人間は、自分の幸せが分からなくなってしまうと、定型的な幸せを求めるのではないか。
そんな大仰なことを、大雨に打たれる外の景色を室内から眺めて考えていた。 

現代では、色々な幸せの在り方がある。結婚するのも独身でいるのも自由だし、子供は産んでも産まなくてもいい。大学に行かなくたって立派な人は五万といるし、良い大学に行って好きなことを学ぶのだって素晴らしい。仕事の有り様も、必ずしも出勤しなくて良い企業はかなり増えたし、なんなら就職せずYouTuberやインフルエンサーとしてより自由なやり方で稼ぐ人だって現れた。私は日本で生きてきて、自分のため幸せを求めることができる環境にある、と思っている。

けれども、どうだろう。
例えば同級生を見てみるだけでも、私より遥かに高い給料をもらってる人や、結婚して立派に子育てしている人、自分の才能を生かした素敵な職業についている人が、わんさかいる。
羨ましいと、素直に思う。
だけど、私は転職してでも給料を上げたいのか、結婚して子供が欲しいのか、退職して小説家やクリエイターになりたいのかと言われると、ちょっと悩んでしまう。贅沢はできないけれど、不自由ない生活は送れているし、子育てできる自信は皆無だし、趣味を仕事にしたら趣味が嫌いになるんじゃないかとも思う。なのにどうして、隣の芝生は青く見えるんだろう。

私は、羨ましいと思うものについて考えてみた。
すると、ほとんどが、自分の意思で積極的に選択した結果に不満を抱いているというよりも、なんとなくこう収まっている、というものに不満を覚えているのだと分かってきた。
いつの間にかこうなっていた。だから、典型的な幸せの型から外れていると気がついた途端、不安になってしまう。自分で選んだ、という自信がないからだ。……とはいっても、全ての行動選択において自分の確たる意思を持って生きることなんて無理だろう。できたらいいけど、私にはできそうもない。

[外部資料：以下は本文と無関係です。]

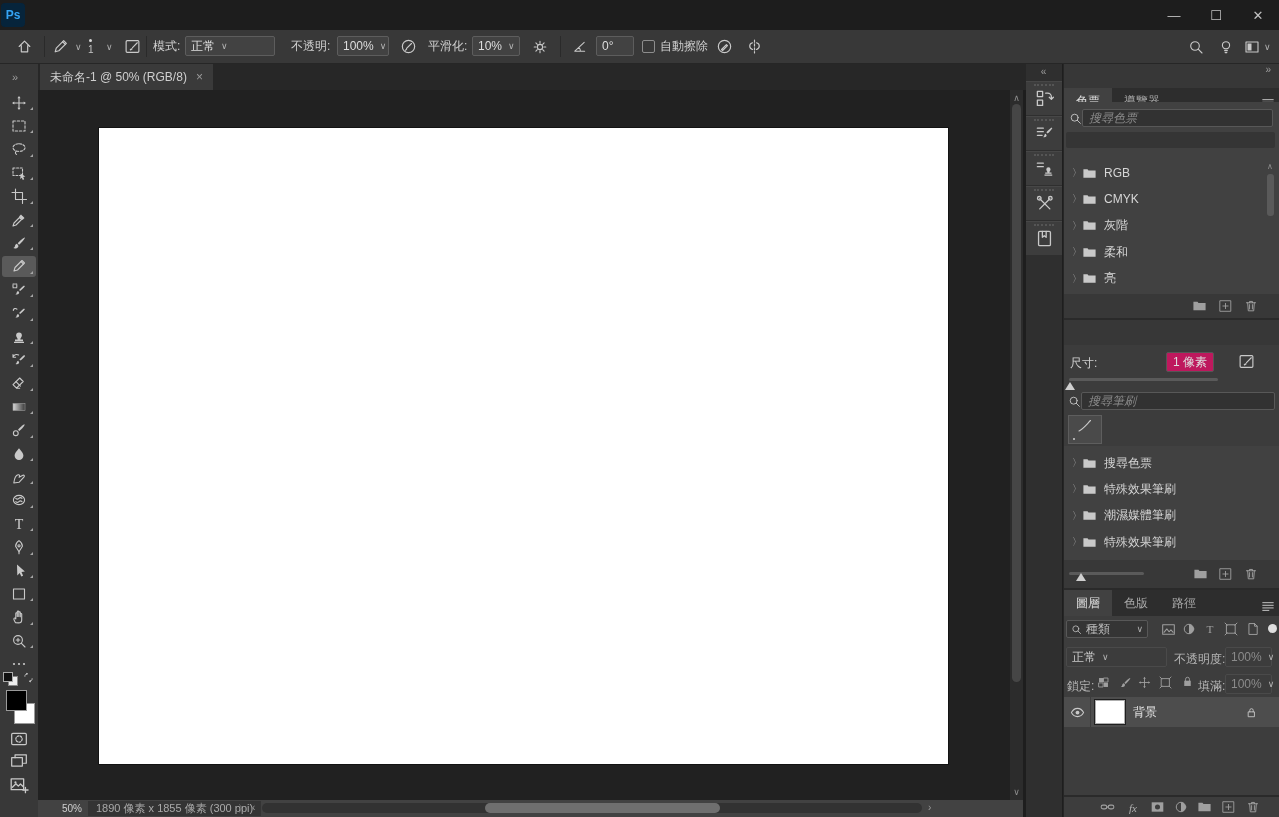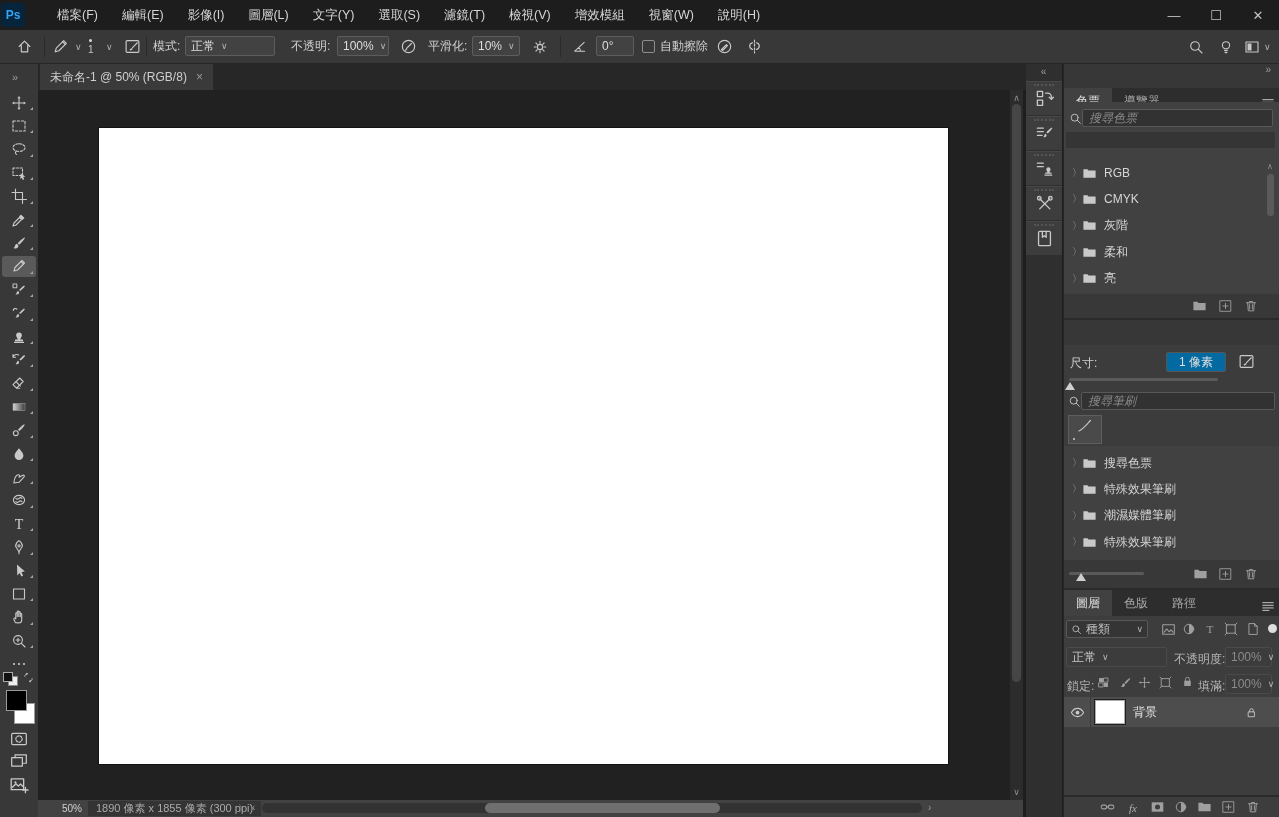--- a/index.html
+++ b/index.html
@@ -99,33 +99,20 @@
   #layername{margin-left:8px;color:#e0e0e0;font-size:12px}
   #layerlock{margin-left:auto;margin-right:22px}
   .ico-lbl{color:#cfcfcf;font-size:12px;white-space:nowrap}
 </style>
 </head>
 <body>
 
 <div id="menubar" class="abs">
   <div id="pslogo">
       <span>Ps</span>
-    </div>
-  <div id="menu-items">
-      <div class="menuitem">檔案(F)</div>
-      <div class="menuitem">編輯(E)</div>
-      <div class="menuitem">影像(I)</div>
-      <div class="menuitem">圖層(L)</div>
-      <div class="menuitem">文字(Y)</div>
-      <div class="menuitem">選取(S)</div>
-      <div class="menuitem">濾鏡(T)</div>
-      <div class="menuitem">檢視(V)</div>
-      <div class="menuitem">增效模組</div>
-      <div class="menuitem">視窗(W)</div>
-      <div class="menuitem">說明(H)</div>
     </div>
   <div id="wincontrols">
     <div class="winbtn">—</div>
     <div class="winbtn">☐</div>
     <div class="winbtn">✕</div>
   </div>
 </div>
 
 <div id="optionsbar" class="abs">
   <div class="opt" style="left:16px">
@@ -686,21 +673,21 @@
     <span class="fico dimic" style="left:180px">
         <svg width="14" height="14" viewBox="0 0 16 16">
           <path class="s" d="M2.8 4.3h10.4M6.3 4.3V2.8h3.4v1.5M4.2 4.3l.7 9.2h6.2l.7-9.2M6.4 6.4v5M9.6 6.4v5"></path>
         </svg>
       </span>
   </div>
   <div class="divider" style="top:254px"></div>
 
   <div class="content" style="top:281px;height:215px;background:#3c3c3c">
     <span class="abs ico-lbl" style="left:6px;top:10px">尺寸:</span>
-    <div class="sel" style="position:absolute;left:102px;top:7px;width:60px;background:#0369a1;border-color:#565656;justify-content:center">
+    <div class="sel" style="position:absolute;left:102px;top:7px;width:48px;background:#be185d;border-color:#565656;justify-content:center">
         <span>1 像素</span>
       </div>
     <span class="abs" style="left:174px;top:8px">
         <svg width="17" height="17" viewBox="0 0 16 16">
           <rect class="s" x="2" y="2.5" width="12" height="11" rx="1"></rect>
           <path class="s" d="M12.5 4.5L8 9"></path>
           <path class="f" d="M7.5 9.5l-2.2 1 .8 1.4 2.2-1.5z"></path>
         </svg>
       </span>
     <div class="minitrack" style="left:5px;top:33px;width:149px"></div>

だからこそ、「あれ、どうして自分はここが幸せのテンプレートから外れているんだろう?」と思ったときには、そこに本当に自分がこだわるべき理由があるのか考えてみるといいのかもしれないと思った。
こだわるべき理由があるのなら、悔しがってもいいし、その悔しさをバネに努力してみればいい。できるだけのことをやってみることだ。けれど、こだわる理由がないなら、それをテンプレートに収める努力に時間をかけるのは勿体ない。人生は有限なのだから。そう思ったのである。

そんなことを考えていると、雨はやんでいた。おお、これは何だかいい兆しだな、と思うことにした。